# Directions
Lines in the listing below that hold "Verzeichnisstruktur" are the ones to copy.

# Dataset records
=== Begin Enclosure ===

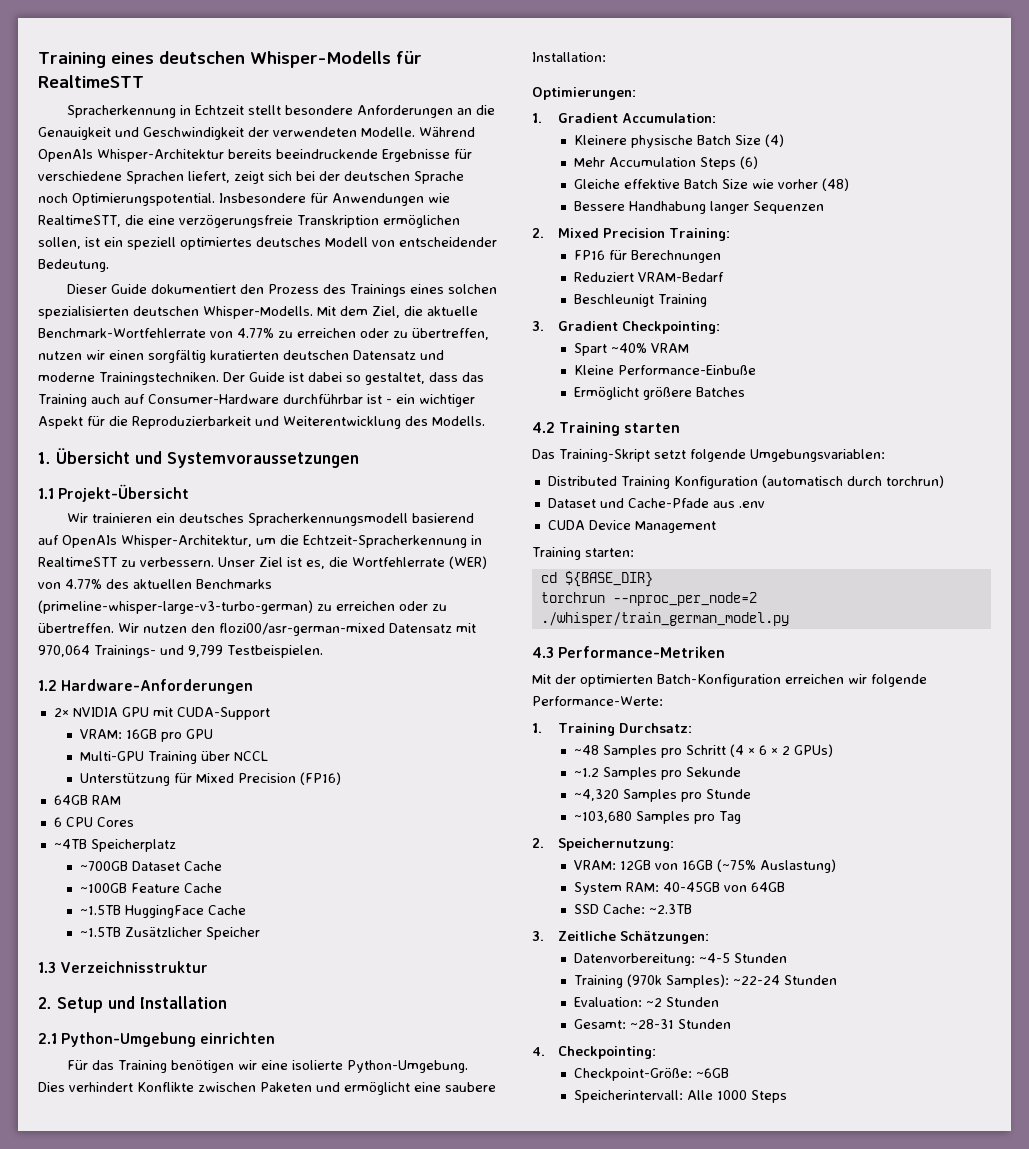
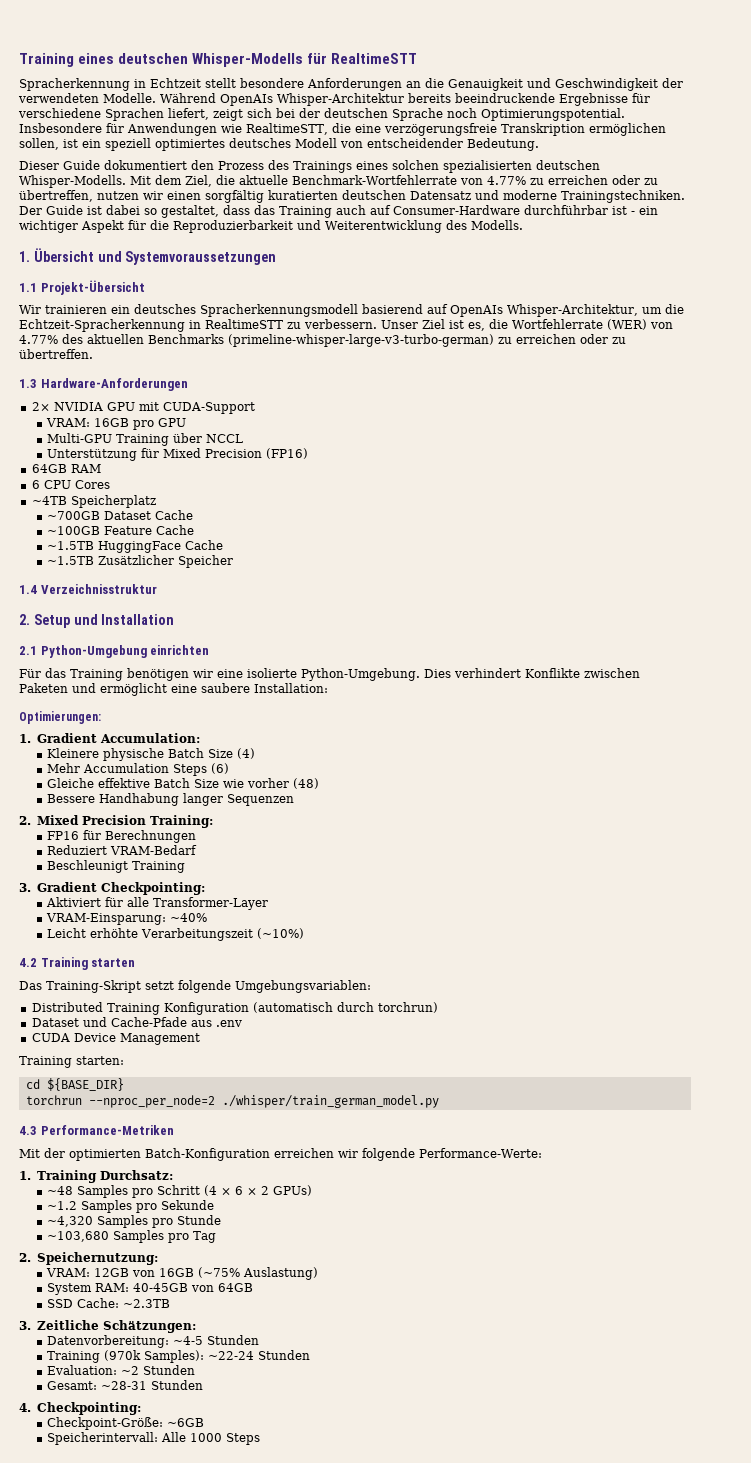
- Unser Ziel ist es, die Wortfehlerrate (WER) von 4.77% des aktuellen Benchmarks (primeline-whisper-large-v3-turbo-german) zu erreichen oder zu übertreffen. Wir nutzen den flozi00/asr-german-mixed Datensatz mit 970,064 Trainings- und 9,799 Testbeispielen.
- 1.2 Hardware-Anforderungen
+ Unser Ziel ist es, die Wortfehlerrate (WER) von 4.77% des aktuellen Benchmarks (primeline-whisper-large-v3-turbo-german) zu erreichen oder zu übertreffen.
+ 1.3 Hardware-Anforderungen
- 1.3 Verzeichnisstruktur
+ 1.4 Verzeichnisstruktur
- Spart ~40% VRAM
- Kleine Performance-Einbuße
- Ermöglicht größere Batches
+ Aktiviert für alle Transformer-Layer
+ VRAM-Einsparung: ~40%
+ Leicht erhöhte Verarbeitungszeit (~10%)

=== End Enclosure ===

# Task answer
- 1.3 Verzeichnisstruktur
+ 1.4 Verzeichnisstruktur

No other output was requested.